Alison recalls waking up one morning in 2016 thinking she had enough of the four years she worked in mental health. “I’m over this, I said to myself… I’m going to start a film festival,” she adds. “It was a lightning bolt moment, but it was something I just had to do.
“It was simply a matter of having a vision, but this festival isn’t just about me; it’s all the great people on our committee, those who support us with sponsorship to meet the cost of advertising our festival worldwide to get the entries and to eventually put on the awards night.
“We also have wonderful support from the South Australian Film Corporation. This is all much bigger than one person or a few people.

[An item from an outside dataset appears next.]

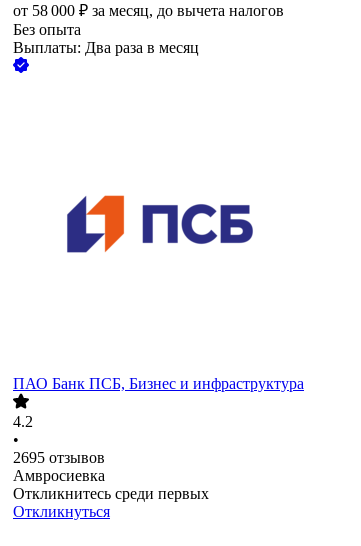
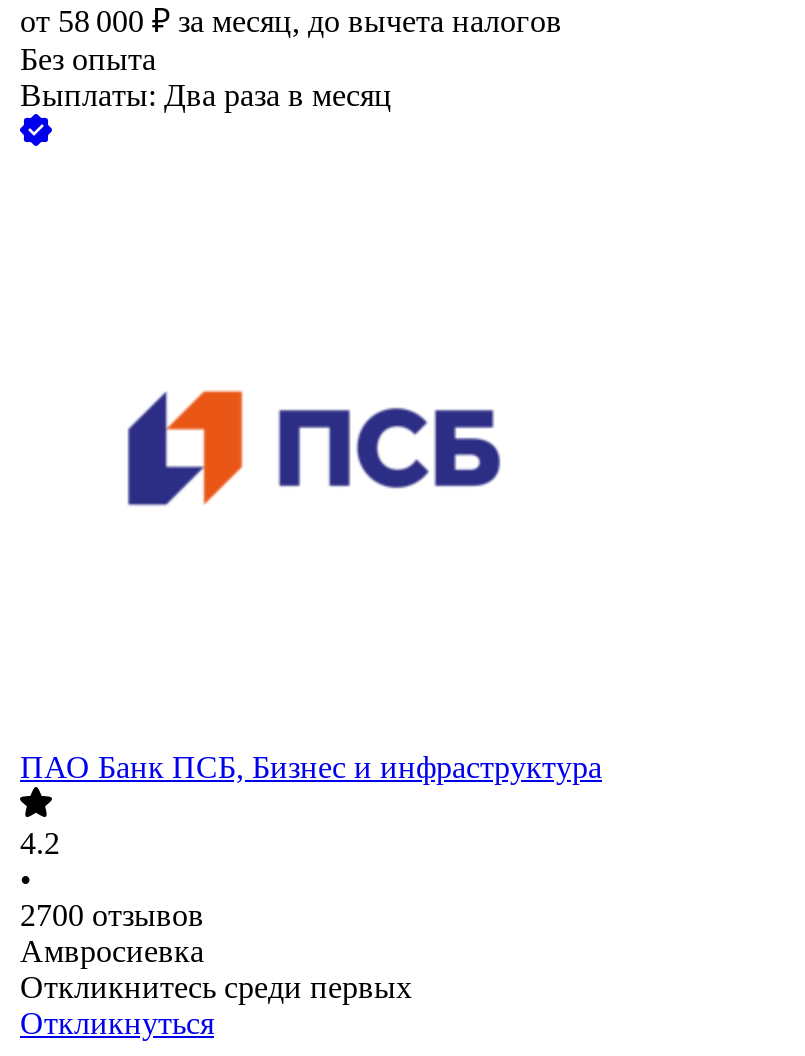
[13,450,105,466] 2695 отзывов -> [20,899,204,933] 2700 отзывов

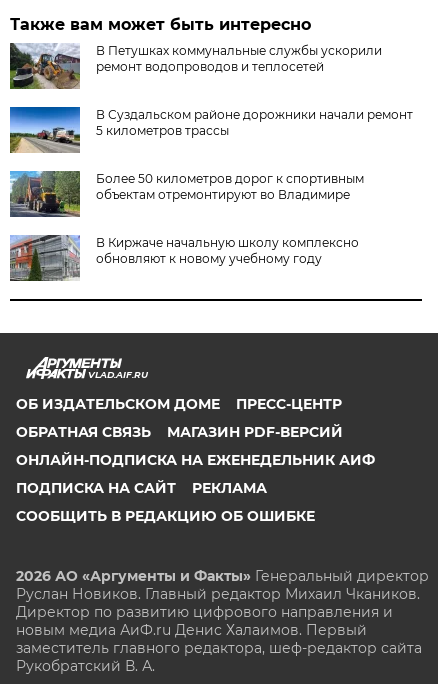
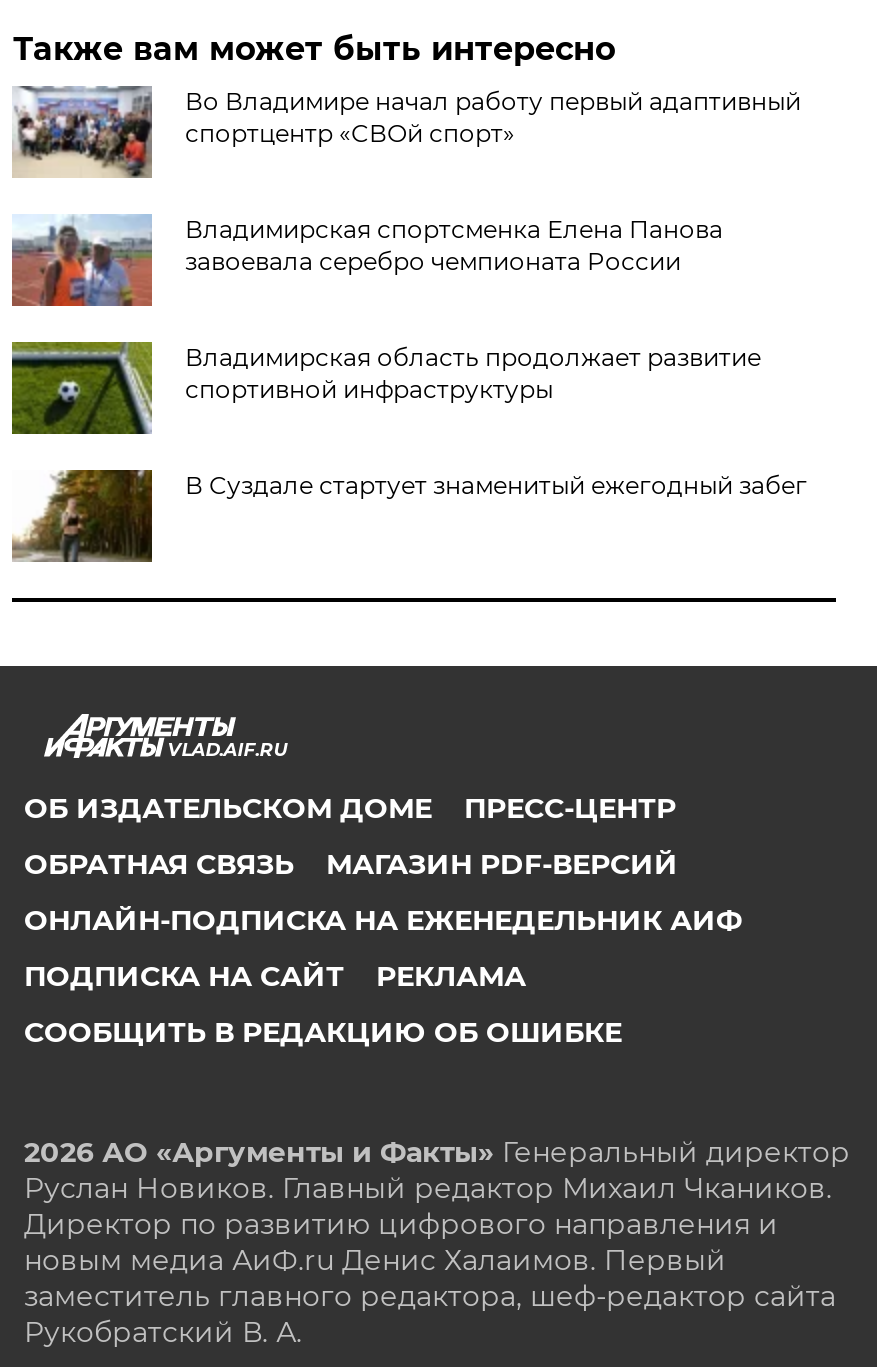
[9,42,382,90] [image] | В Петушках коммунальные службы ускорили | ремонт водопроводов и теплосетей -> [12,84,801,178] [image] | Во Владимире начал работу первый адаптивный | спортцентр «СВОй спорт»
[9,106,413,154] [image] | В Суздальском районе дорожники начали ремонт | 5 километров трассы -> [10,214,723,308] [image] | Владимирская спортсменка Елена Панова | завоевала серебро чемпионата России
[9,170,364,218] [image] | Более 50 километров дорог к спортивным | объектам отремонтируют во Владимире -> [10,340,761,436] [image] | Владимирская область продолжает развитие | спортивной инфраструктуры
[9,234,359,281] [image] | В Киржаче начальную школу комплексно | обновляют к новому учебному году -> [12,468,807,564] [image] | В Суздале стартует знаменитый ежегодный забег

“What Australia doesn’t have in the film industry – because of money – is the way America advertises its movies. They market their films and television productions so remarkably well. I like to think our film festival is making inroads because of generous support, but there is still a long way to go.
“Through all this I have met some amazing people who also just want to live their dream; I mean people of hope and with character. It’s not all about making money; it’s the passion and the people involved.
“I know what they are thinking. I have entered short art-house films in festivals that have never won anything, which is disheartening, so I know the feeling of rejection that would-be directors suffer.
“I know what it is like for someone to make a film, and to sit there and watch it with strangers and expose yourself to their criticism is just awful. It crushes you. You hear of actors or actresses who don’t watch their own film, and I fully understand why. It’s hard to take that criticism.
“But it never amazes me how none of us can get it all out of our system. When this festival is over we will spend six months on the next one, and in between I am going to make a pilot movie – something apocalyptic – and hopefully sell the concept to someone like Netflix. Yes, it’s that same dream. It can be my eight minutes of fame, I guess.”
For the record, the oldest Best Film director to win an Oscar is Clint Eastwood for Million Dollar Baby in 2004 when aged 74 years and 272 days. Alison and friends, you still have time. Keep up the great work.
The Fleurieu Film Festival awards presentations and films at Serafino Winery on Friday, February 9 6.30-11.30pm costs $25 general admission, $30 concession, $25 students. Any threat of rain will see the event move inside the wine barrels room. Heck, there are live bands and even a fire twirler. On the Saturday night the best films for 2016-18 will be shown plus an inspirational documentary on the Yankalilla and Deep Creek CFS at Yankalilla Golf Club outdoors from 7-10.30 with tickets $15 and $10 with 18 and under free.